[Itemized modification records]
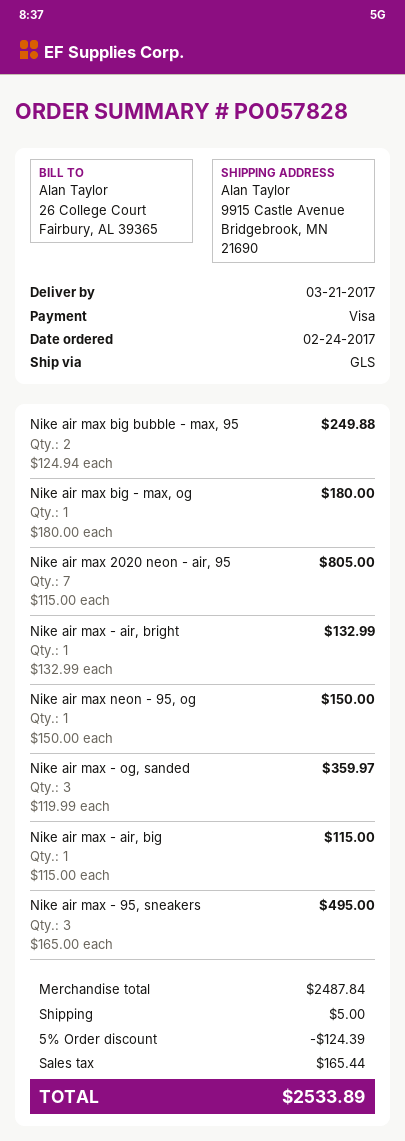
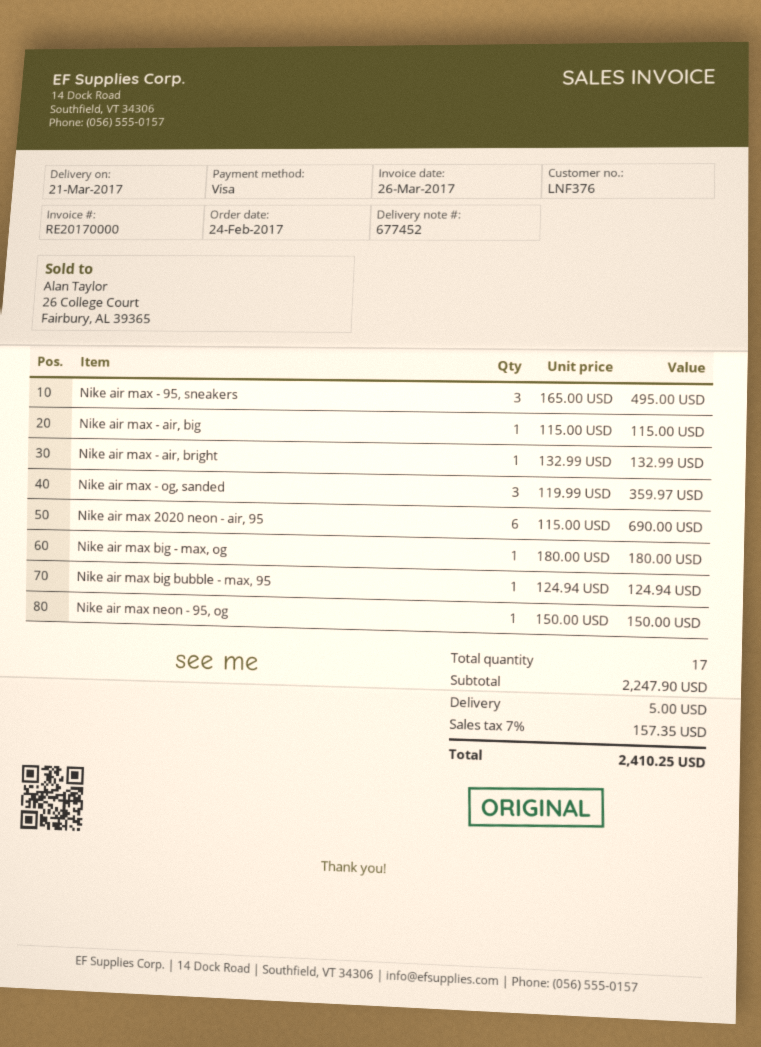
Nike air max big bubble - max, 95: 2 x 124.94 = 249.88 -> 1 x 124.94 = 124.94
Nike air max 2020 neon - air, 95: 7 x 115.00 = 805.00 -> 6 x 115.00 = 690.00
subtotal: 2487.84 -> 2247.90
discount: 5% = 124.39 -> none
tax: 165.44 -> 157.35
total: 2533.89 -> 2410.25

==

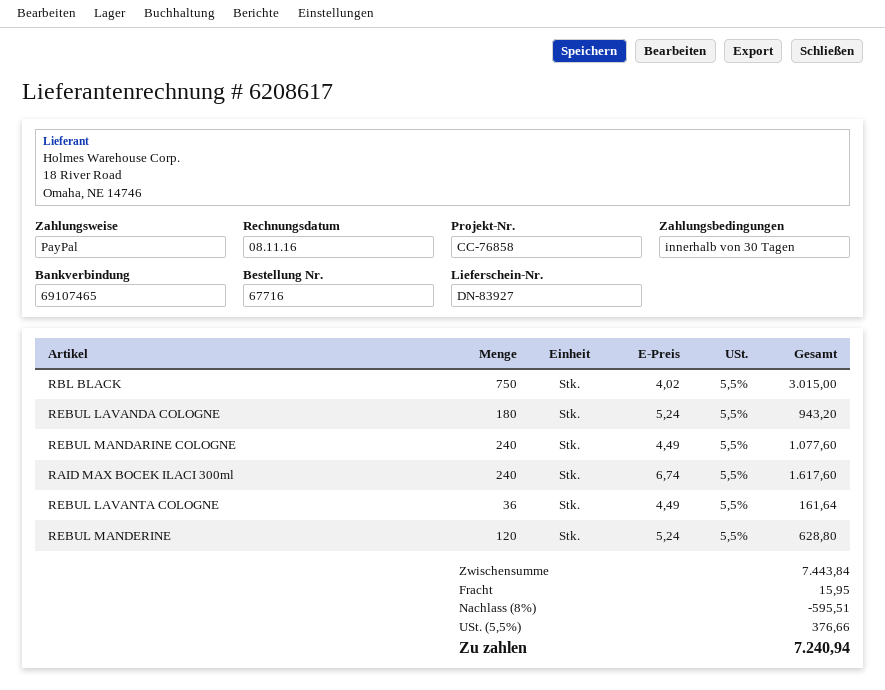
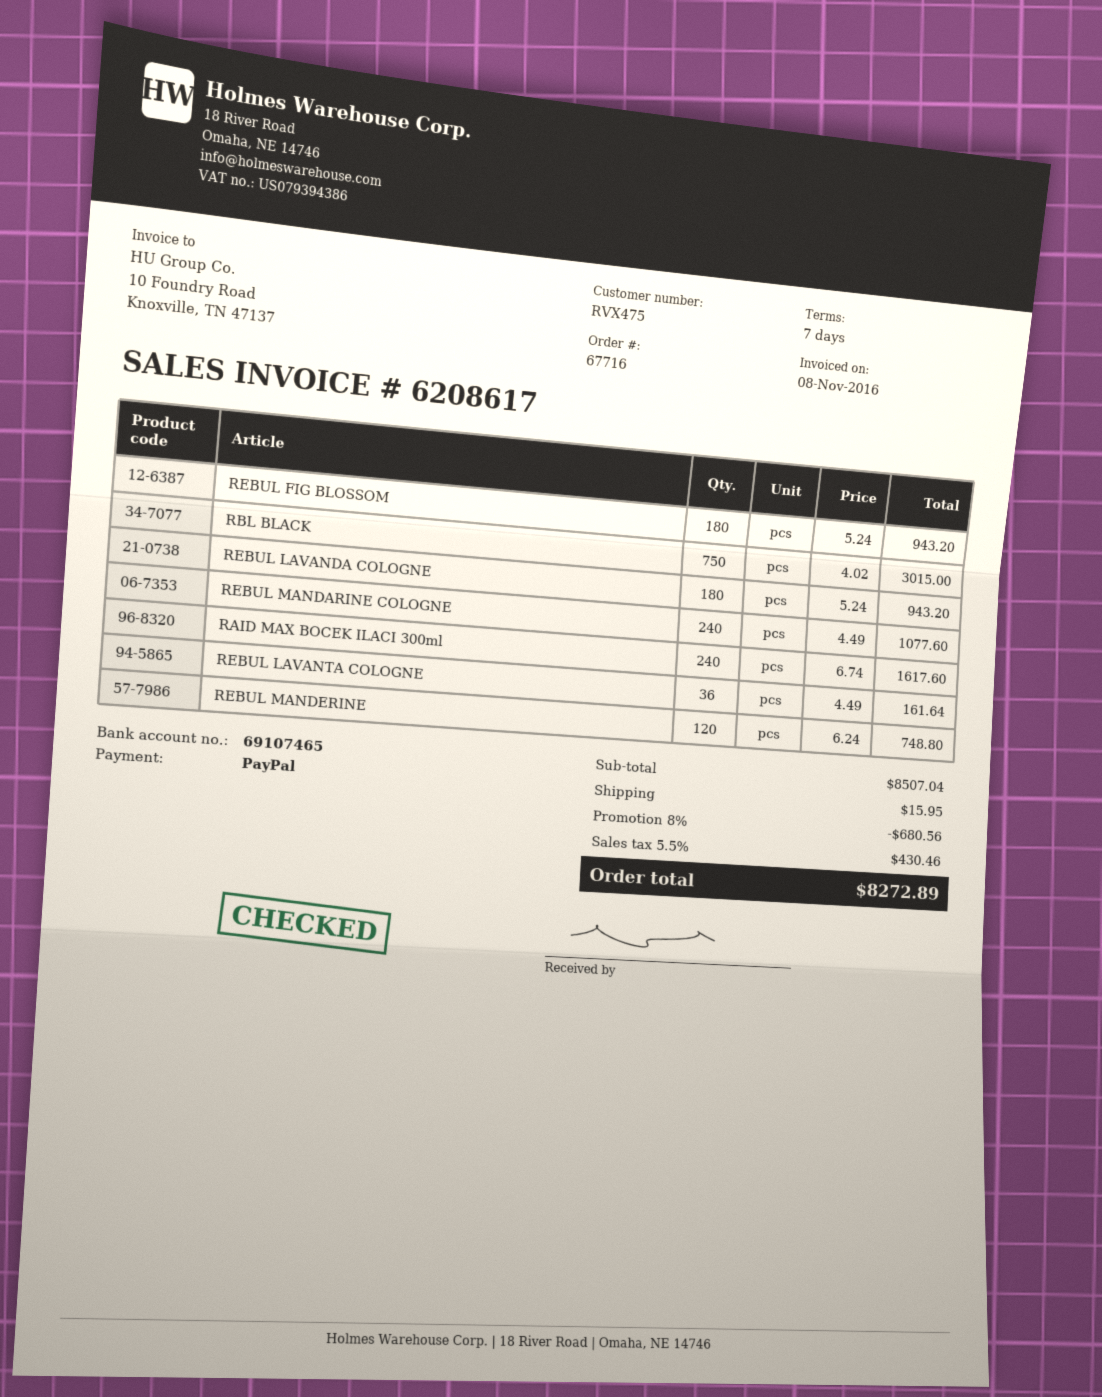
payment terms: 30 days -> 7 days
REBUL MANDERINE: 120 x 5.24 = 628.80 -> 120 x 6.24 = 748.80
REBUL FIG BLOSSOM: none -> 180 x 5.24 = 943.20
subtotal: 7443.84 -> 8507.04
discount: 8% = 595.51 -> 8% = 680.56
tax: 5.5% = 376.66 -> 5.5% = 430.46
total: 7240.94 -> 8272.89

...

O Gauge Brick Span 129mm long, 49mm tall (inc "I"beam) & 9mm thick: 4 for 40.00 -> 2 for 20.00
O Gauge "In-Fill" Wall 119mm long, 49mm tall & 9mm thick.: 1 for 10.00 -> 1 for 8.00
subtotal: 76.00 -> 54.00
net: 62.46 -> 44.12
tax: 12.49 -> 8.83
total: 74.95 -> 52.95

◆ **Directions**: If a line in the records above contains the word "long", count it, then give the total and nothing else.

◆ **Answer box**: 2